Statement from Attorney for ACLU:
“It’s an invasion of privacy for private employers to insist on looking at people’s private Facebook pages as a condition of employment or consideration in an application process,” ACLU attorney Catherine Crump said in a statement. “People are entitled to their private lives. You’d be appalled if your employer insisted on opening up your postal mail to see if there was anything of interest inside. It’s equally out of bounds for an employer to go on a fishing expedition through a person’s private social media account.”

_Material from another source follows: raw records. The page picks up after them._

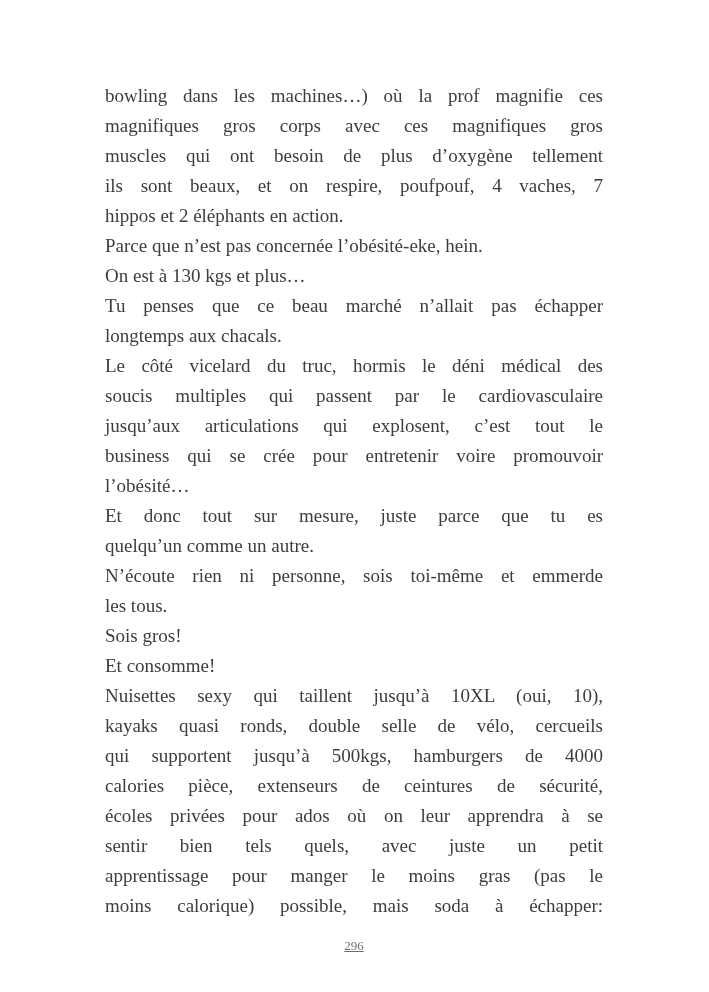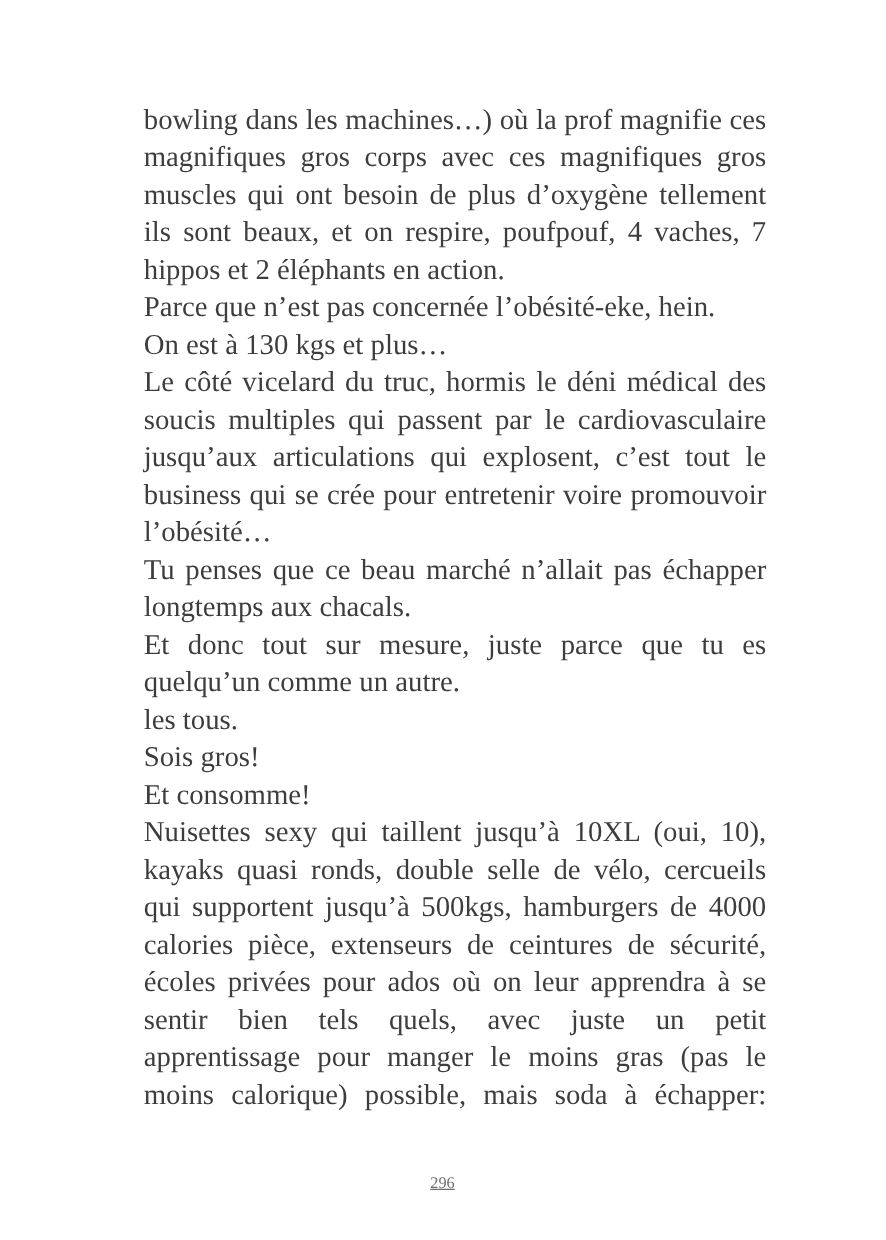"bowling dans les machines…) où" .text-block { font-size: 23px -> 19px; left: 115px -> 105px }
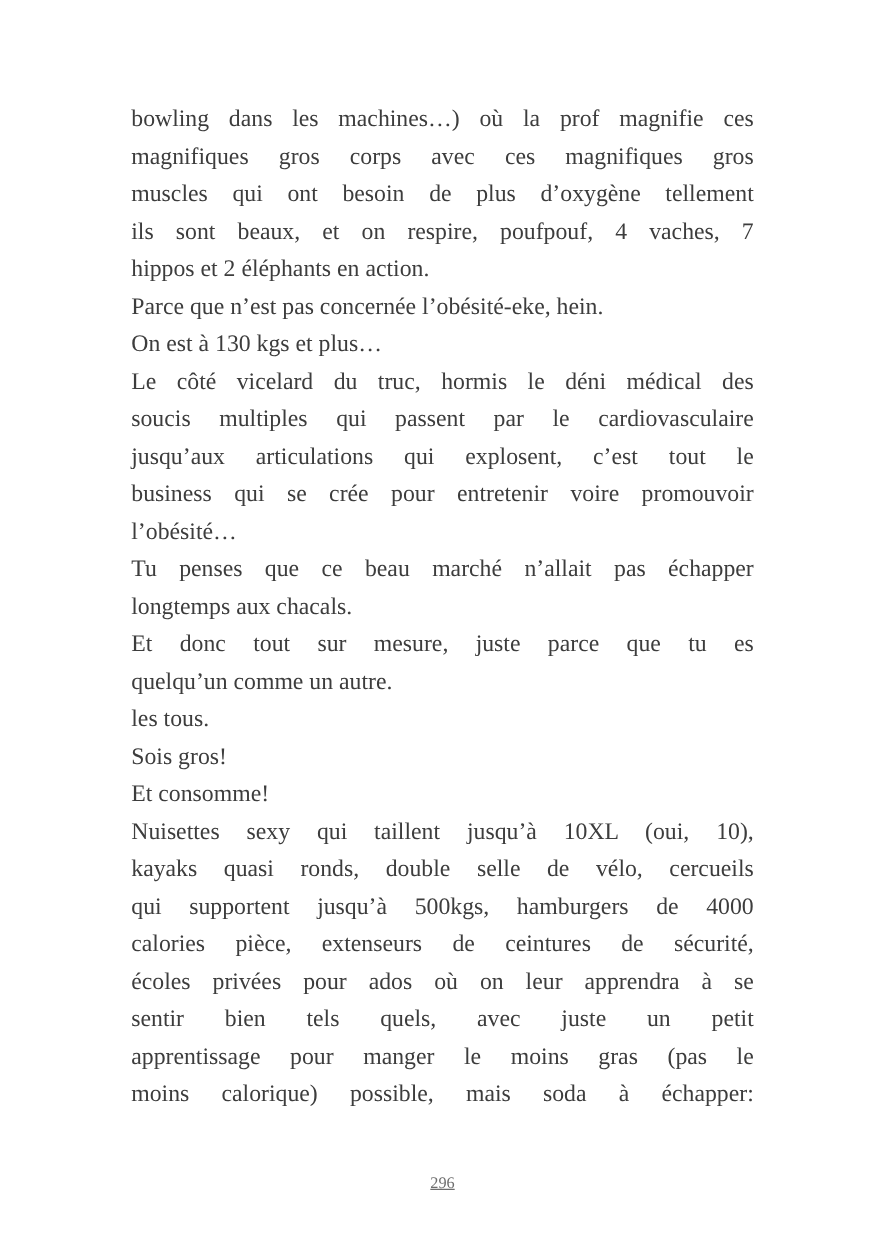"Le côté vicelard du truc," div.para { order: before "Tu penses que ce beau" -> after "Tu penses que ce beau" }
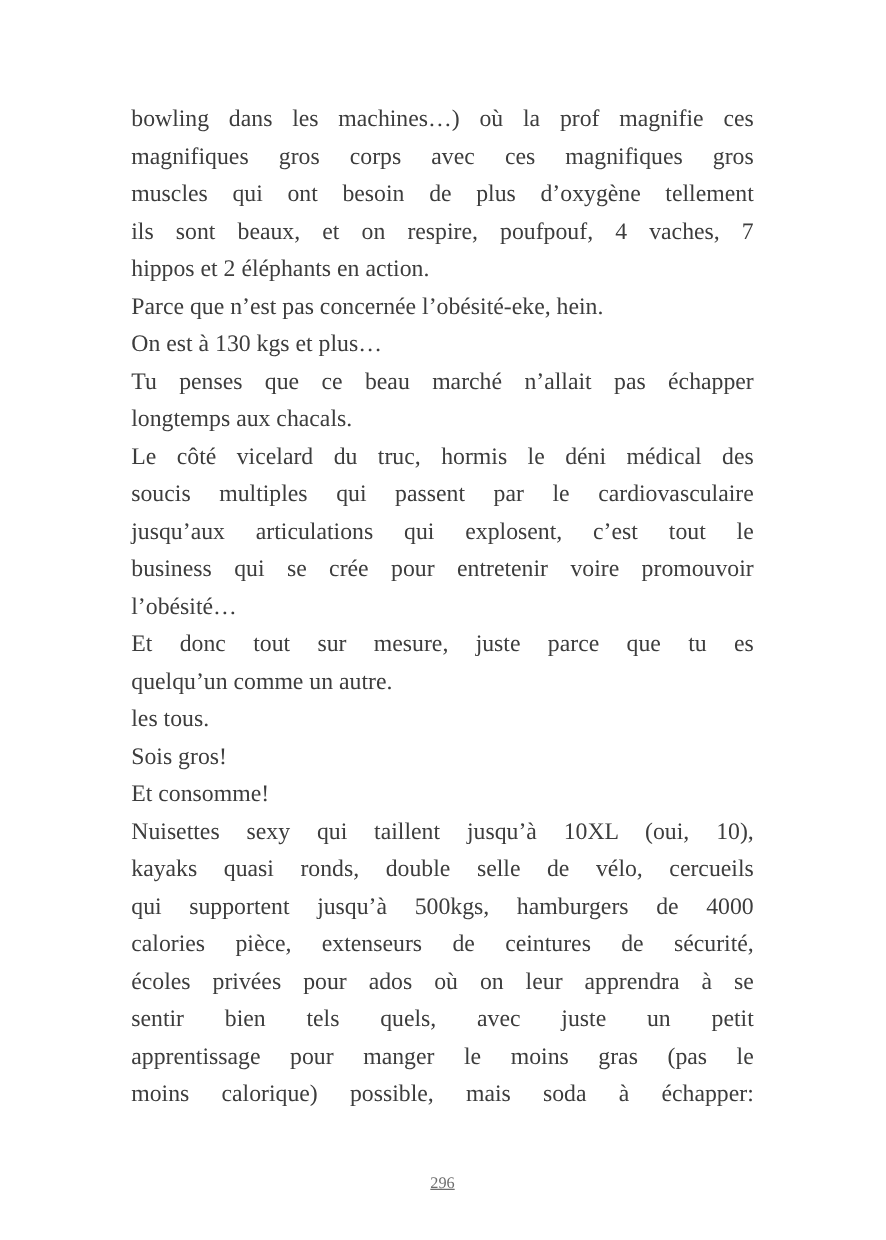"N’écoute rien ni personne, sois" div.line { html: none -> <div>N’écoute rien ni personne, sois toi-même et emmerde</div> }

What is the issue in a nutshell?
The real issue of employers requiring Facebook or other social media passwords is that it’s a serious threat to personal privacy. It’s been likened to giving employers a key to your home where they are allowed to do anything they want and then base their hiring decision on what they find. Although it currently is not an illegal practice in all states except for Maryland, it is not a good practice because it opens so many issues that could potentially harm the user, the user’s “friends”, and the company.
As in the past, employers can use criminal background checks where applicable and check out an applicants past work experience from previous employers. As long as these checks pertain to the relevance of the position and the knowledge and skills of the applicant in order to be able to do the job, they are all ethical and legal actions to engage in.
What to do if an employer asks for your passwords?
If an employer asks for your social media passwords, you are in no way obligated to disclose them any more that you are obliged to give out your birth date, social security number, religion, ethnicity, or any other personal information that is not relevant to your ability to do the job. This does not mean that employers will not ask but it does indicate that you are the one that is in control and that there is a way that you can tactfully dodge these questions. So what should you do if an employer asks?
Listed below are some sample responses:
All of my professional information is included on my LinkedIn Profile and I believe it will provide you with all of the information you need to learn more about my academic and previous work experience.
Although there is no reason for me not to provide any information about my social media accounts, I do not feel comfortable disclosing my passwords to anyone since Facebook and other social media are strictly used for personal use and do not reflect my ability to be successful on the job.
There are many other responses that you can come up with but the key thing to keep in mind is that you have the ability to say “no” and that they employer may take your response and see it as a strength since you obviously have the ability to handle tough questions and pressure on the spot.